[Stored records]
---------------

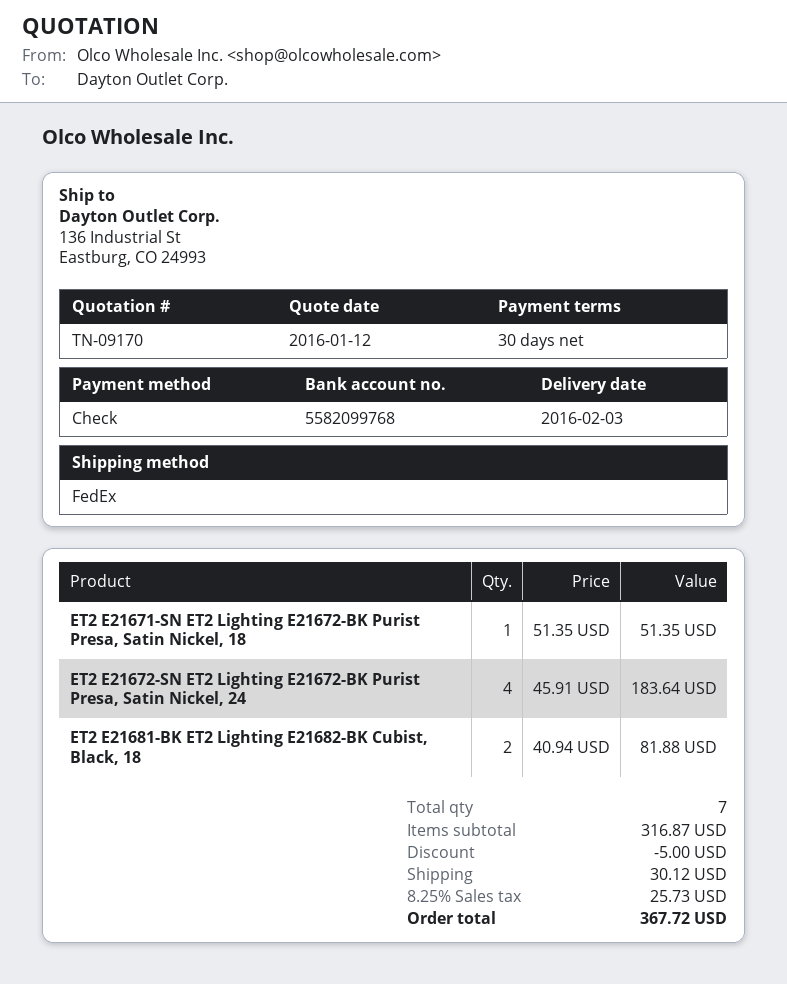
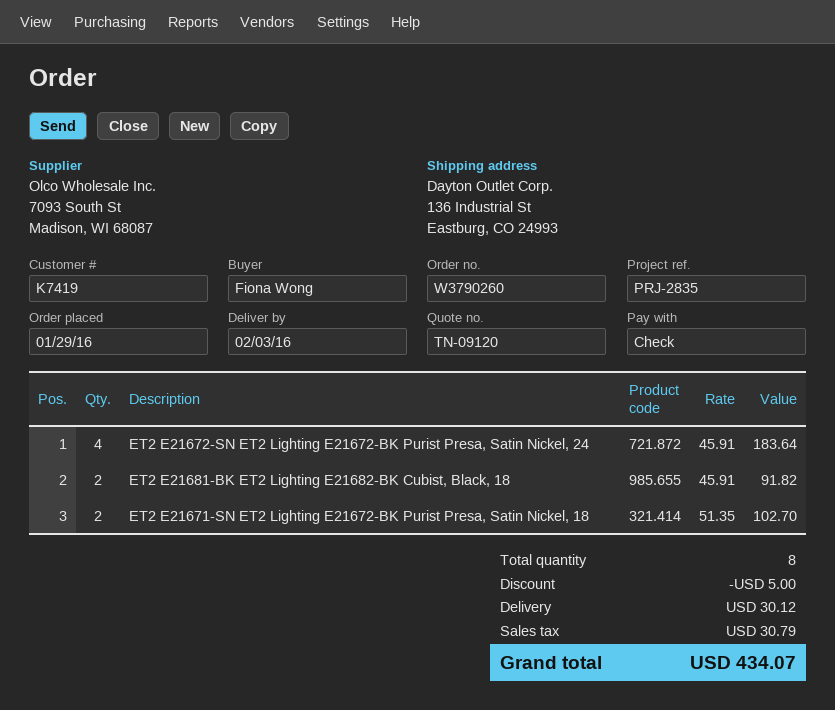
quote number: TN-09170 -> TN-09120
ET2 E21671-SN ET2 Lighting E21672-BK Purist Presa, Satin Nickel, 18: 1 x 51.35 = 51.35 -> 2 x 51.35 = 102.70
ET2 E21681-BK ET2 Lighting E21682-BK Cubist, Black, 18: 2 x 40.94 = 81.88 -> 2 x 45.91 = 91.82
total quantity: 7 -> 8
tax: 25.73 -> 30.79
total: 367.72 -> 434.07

---------------

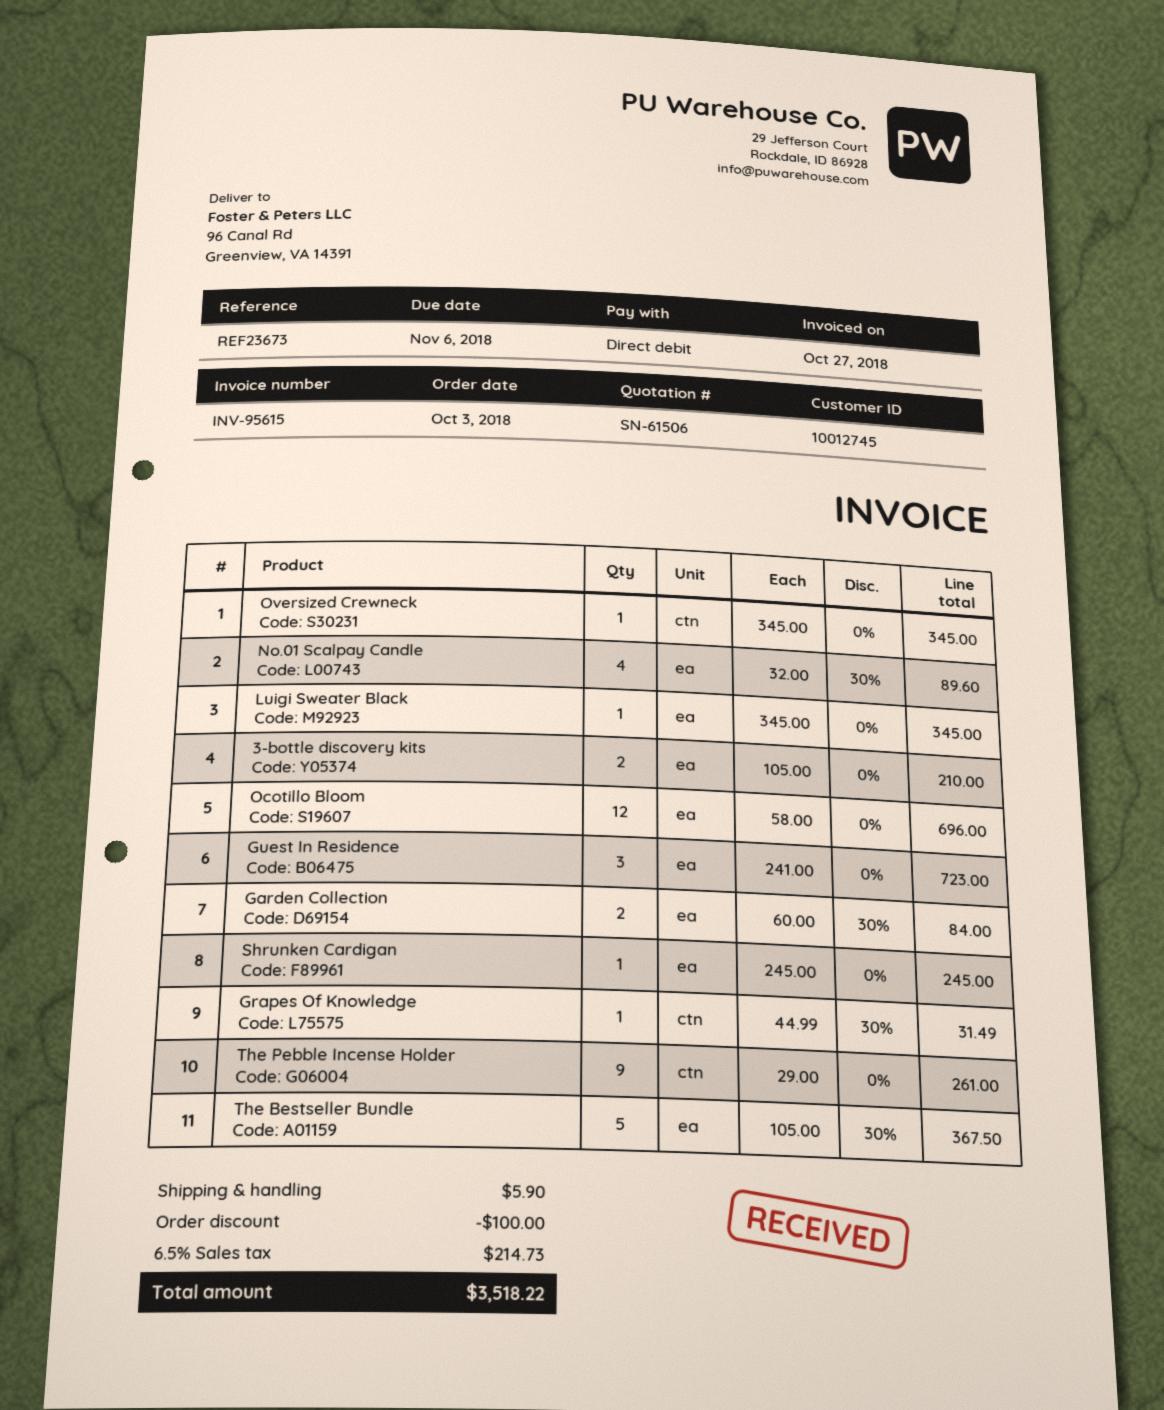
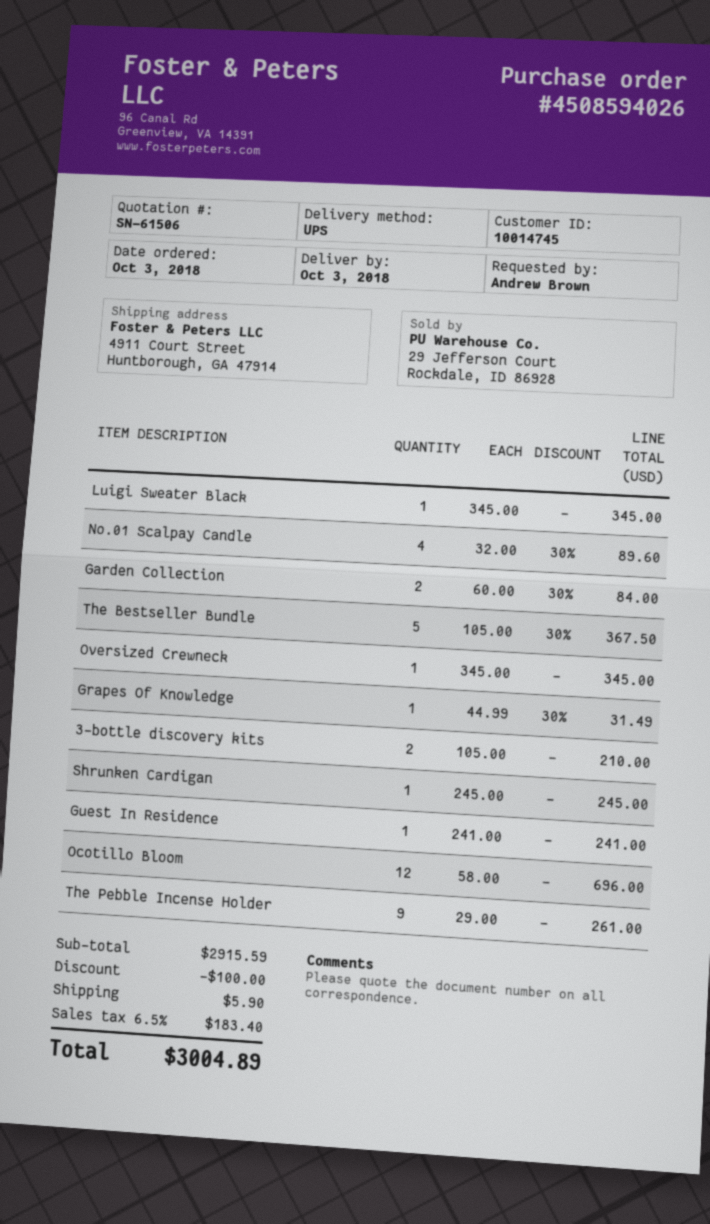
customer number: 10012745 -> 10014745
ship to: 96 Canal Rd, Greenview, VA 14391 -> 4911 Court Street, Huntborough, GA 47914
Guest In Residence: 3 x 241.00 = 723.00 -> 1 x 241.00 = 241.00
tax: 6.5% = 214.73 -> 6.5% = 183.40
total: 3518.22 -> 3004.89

---------------

The task: Return the lines of the records that include the string "total".

Answer to this exercise:
total quantity: 7 -> 8
total: 367.72 -> 434.07
total: 3518.22 -> 3004.89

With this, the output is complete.